The Hopper Poetry Prize


We are pleased to announce that Meg Eden is runner-up of The Hopper Poetry Prize for her manuscript Drowning in the Floating World.


In Drowning in the Floating World, Eden thoughtfully and creatively catalogs and mourns the tragedy of the tsunami that caused the Fukushima nuclear power plant disaster. Drawing on Western, Eastern, and invented poetic forms, Eden engages fully with the complexity of the situation by embracing the irresolute nature of loss, examining the inadequacy of local and global response to the crisis, and threading the perspectives of the dead and nonhuman lives into the collection.

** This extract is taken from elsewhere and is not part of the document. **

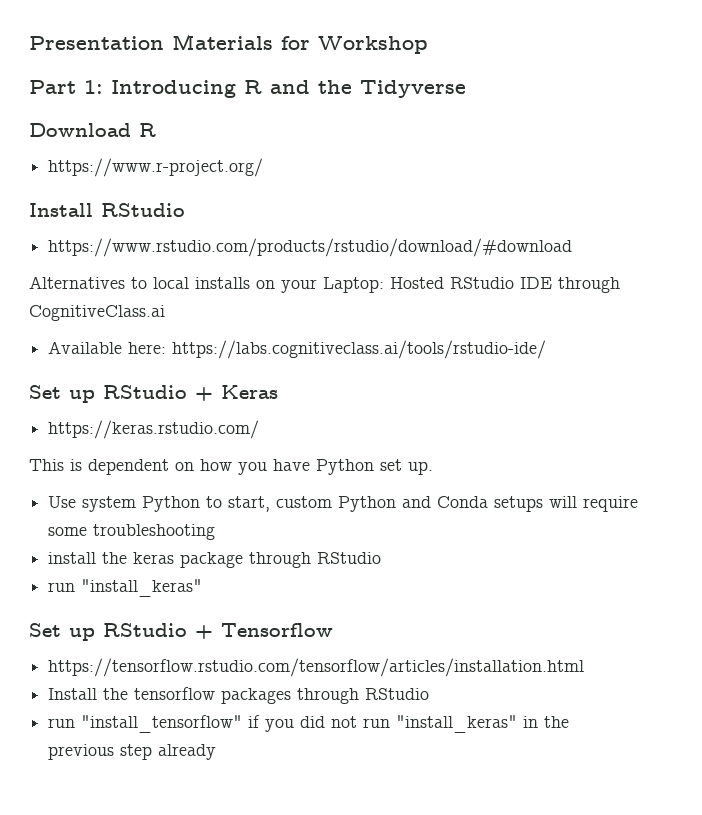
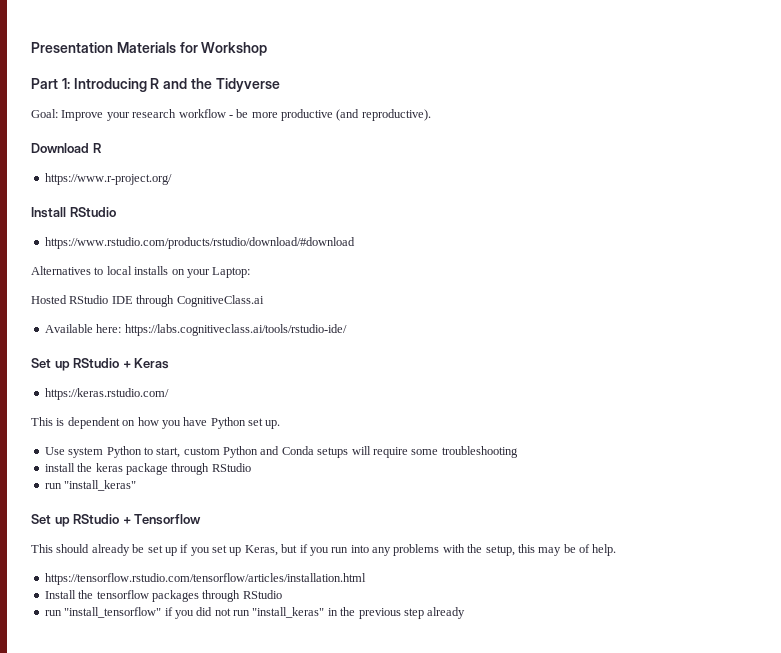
(466, 89) none -> [31,109,431,121] // Goal: Improve your research workflow - be more productive (and reproductive).
(384, 285) none -> (251, 272) //
(333, 630) none -> [31,544,617,556] // This should already be set up if you set up Keras, but if you run into any problems with the setup, this may be of help.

These poems confront the enormity of tragedy and how it impacts landscape and community, illustrating how the boundaries of grief are blurred and leaky: “how do I tell Kaori’s father / about the twenty thousand bodies / at the bottom of the ocean, / his daughter perpetually dying / inside my mouth?” This collection compelled my attention with its intelligence and heart, its refusal to offer simple answers, its solaces incomplete yet urgent as it makes a “gesture like prayer.”

—Amie Whittemore, author of Glass Harvest

Meg Eden's work is published or forthcoming in magazines including Prairie Schooner, Poetry Northwest, Crab Orchard Review, RHINO, and CV2. She teaches creative writing at Anne Arundel Community College. She has five poetry chapbooks, and her novel Post-High School Reality Quest is published with California Coldblood, an imprint of Rare Bird Books. Find her online at or on Twitter @ConfusedNarwhal. Enjoy her poem "Things to Do in My Hometown: Higashimatsushima," from Drowning in the Floating World, below.

Things to Do in My Hometown: Higashimatsushima

after Gary Snyder

Become a spirit & wander as a lantern
through a nostalgic alleyway.
Thrift shop in the ruins of a mall.
Make miso out of seaweed from a backyard,
make udon from the debris in a living room.
Try to remember friends’ names, & what
they looked like before they were found.
Watch the water recede.
Watch someone at the top of the hill
build what looks like a shed for a dog.
Imagine living in a dog’s house, imagine being
a dog, living in a neighbor’s house.  
Make a list of places to move to. Go through the house
& find what has & has not been affected.
(Is the milk still good? The natto? ) Make a map
of where all the buildings used to be. Go to the woods
to find something that’s living. Go find a fox,
ask how many tails it takes to outsmart disaster.
Tell the fox what it means
to be a survivor, & watch the fox
tend to its young. Think about what it’s like
to be the tsunami: filling the earth,
subduing it: to be fruitful & multiply, multiply, multiply,
dominion over fish, birds
and over every living thing that moves about the earth.